> [TASK BRIEF]:
Please copy all of the entries exactly, but drop every picture.

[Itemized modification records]
####

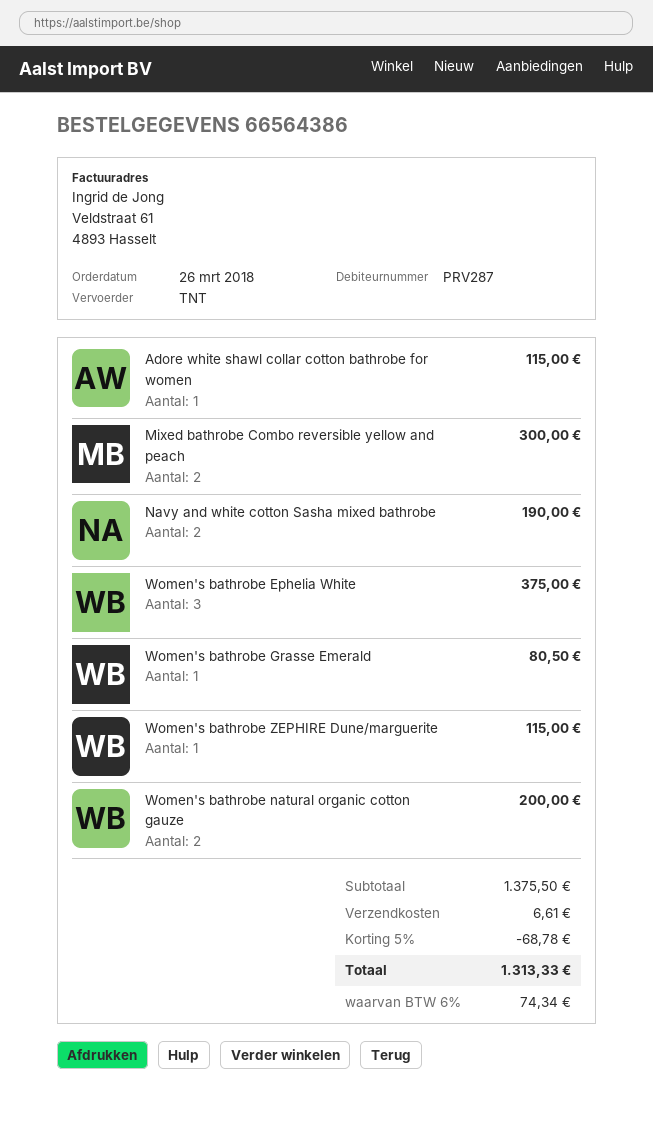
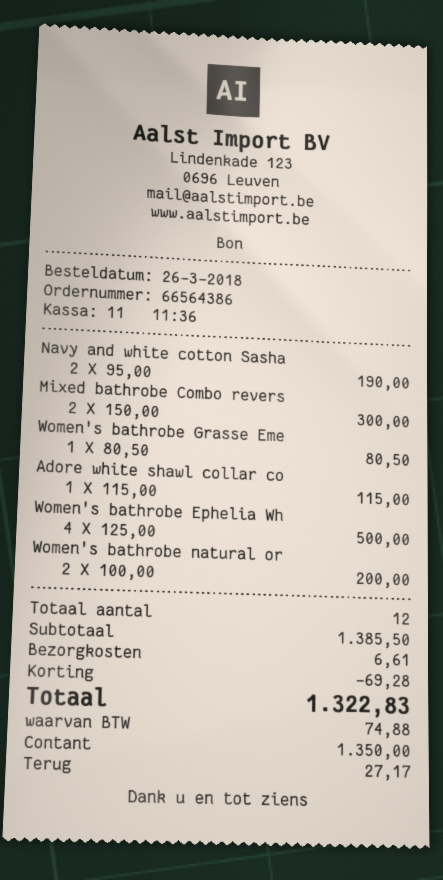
Women's bathrobe Ephelia White: 3 for 375.00 -> 4 for 500.00
Women's bathrobe ZEPHIRE Dune/marguerite: 1 for 115.00 -> none
subtotal: 1375.50 -> 1385.50
discount: 68.78 -> 69.28
tax: 74.34 -> 74.88
total: 1313.33 -> 1322.83

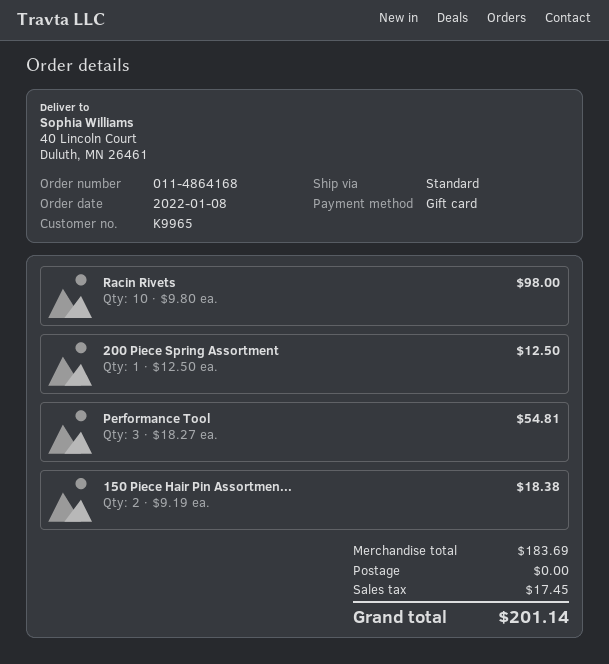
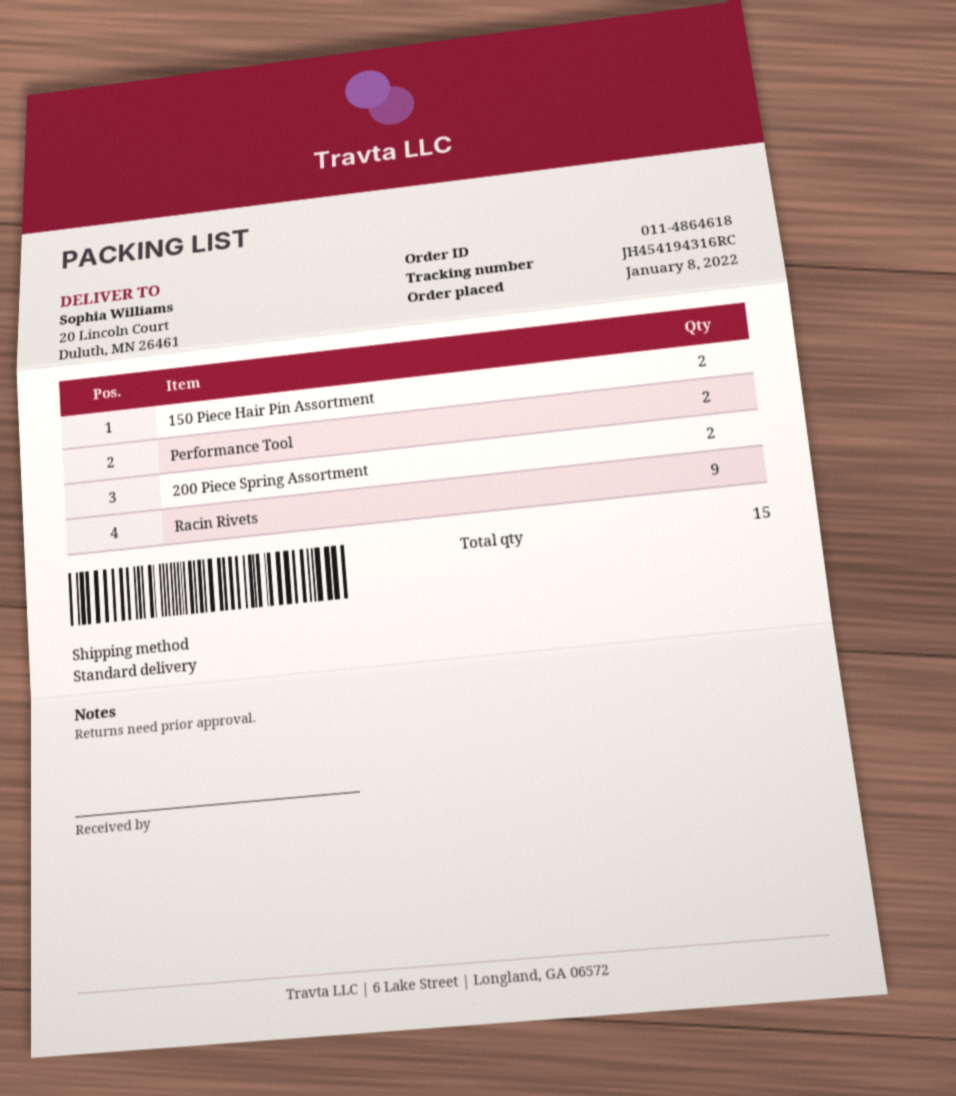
order number: 011-4864168 -> 011-4864618
ship to: 40 Lincoln Court, Duluth, MN 26461 -> 20 Lincoln Court, Duluth, MN 26461
Racin Rivets: 10 -> 9
200 Piece Spring Assortment: 1 -> 2
Performance Tool: 3 -> 2

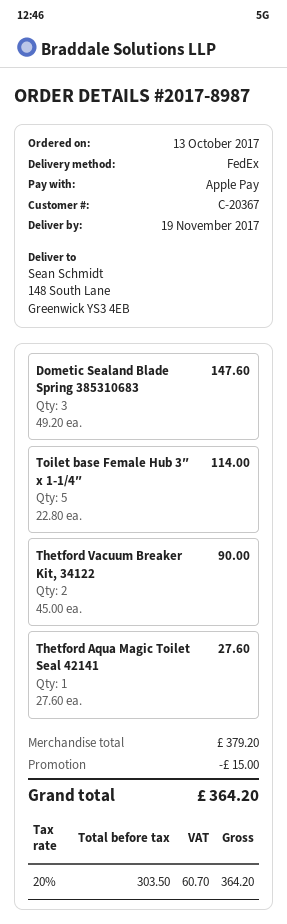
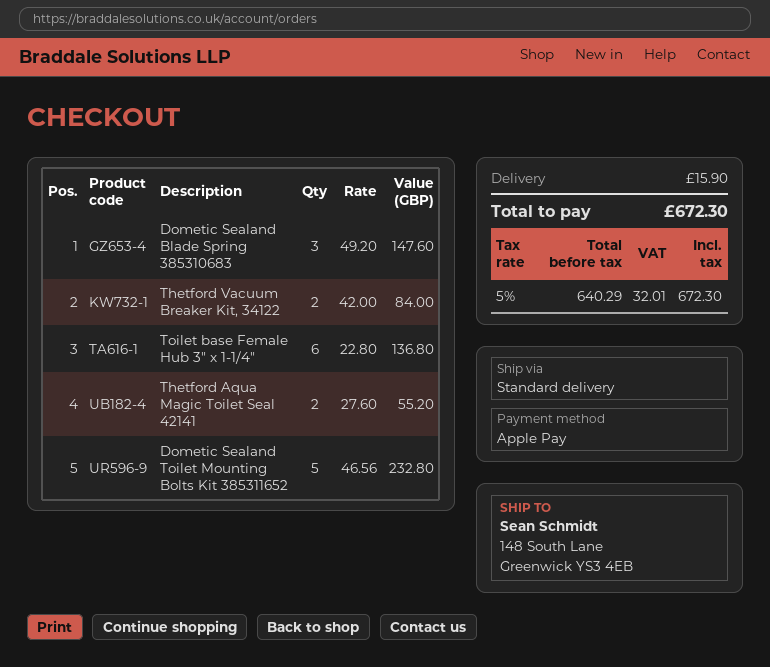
shipping method: FedEx -> standard
Toilet base Female Hub 3″ x 1-1/4″: 5 x 22.80 = 114.00 -> 6 x 22.80 = 136.80
Thetford Vacuum Breaker Kit, 34122: 2 x 45.00 = 90.00 -> 2 x 42.00 = 84.00
Thetford Aqua Magic Toilet Seal 42141: 1 x 27.60 = 27.60 -> 2 x 27.60 = 55.20
Dometic Sealand Toilet Mounting Bolts Kit 385311652: none -> 5 x 46.56 = 232.80
discount: 15.00 -> none
shipping: none -> 15.90
net: 303.50 -> 640.29
tax: 20% = 60.70 -> 5% = 32.01
total: 364.20 -> 672.30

####

> [WORKED SOLUTION]:
Women's bathrobe Ephelia White: 3 for 375.00 -> 4 for 500.00
Women's bathrobe ZEPHIRE Dune/marguerite: 1 for 115.00 -> none
subtotal: 1375.50 -> 1385.50
discount: 68.78 -> 69.28
tax: 74.34 -> 74.88
total: 1313.33 -> 1322.83

order number: 011-4864168 -> 011-4864618
ship to: 40 Lincoln Court, Duluth, MN 26461 -> 20 Lincoln Court, Duluth, MN 26461
Racin Rivets: 10 -> 9
200 Piece Spring Assortment: 1 -> 2
Performance Tool: 3 -> 2

shipping method: FedEx -> standard
Toilet base Female Hub 3″ x 1-1/4″: 5 x 22.80 = 114.00 -> 6 x 22.80 = 136.80
Thetford Vacuum Breaker Kit, 34122: 2 x 45.00 = 90.00 -> 2 x 42.00 = 84.00
Thetford Aqua Magic Toilet Seal 42141: 1 x 27.60 = 27.60 -> 2 x 27.60 = 55.20
Dometic Sealand Toilet Mounting Bolts Kit 385311652: none -> 5 x 46.56 = 232.80
discount: 15.00 -> none
shipping: none -> 15.90
net: 303.50 -> 640.29
tax: 20% = 60.70 -> 5% = 32.01
total: 364.20 -> 672.30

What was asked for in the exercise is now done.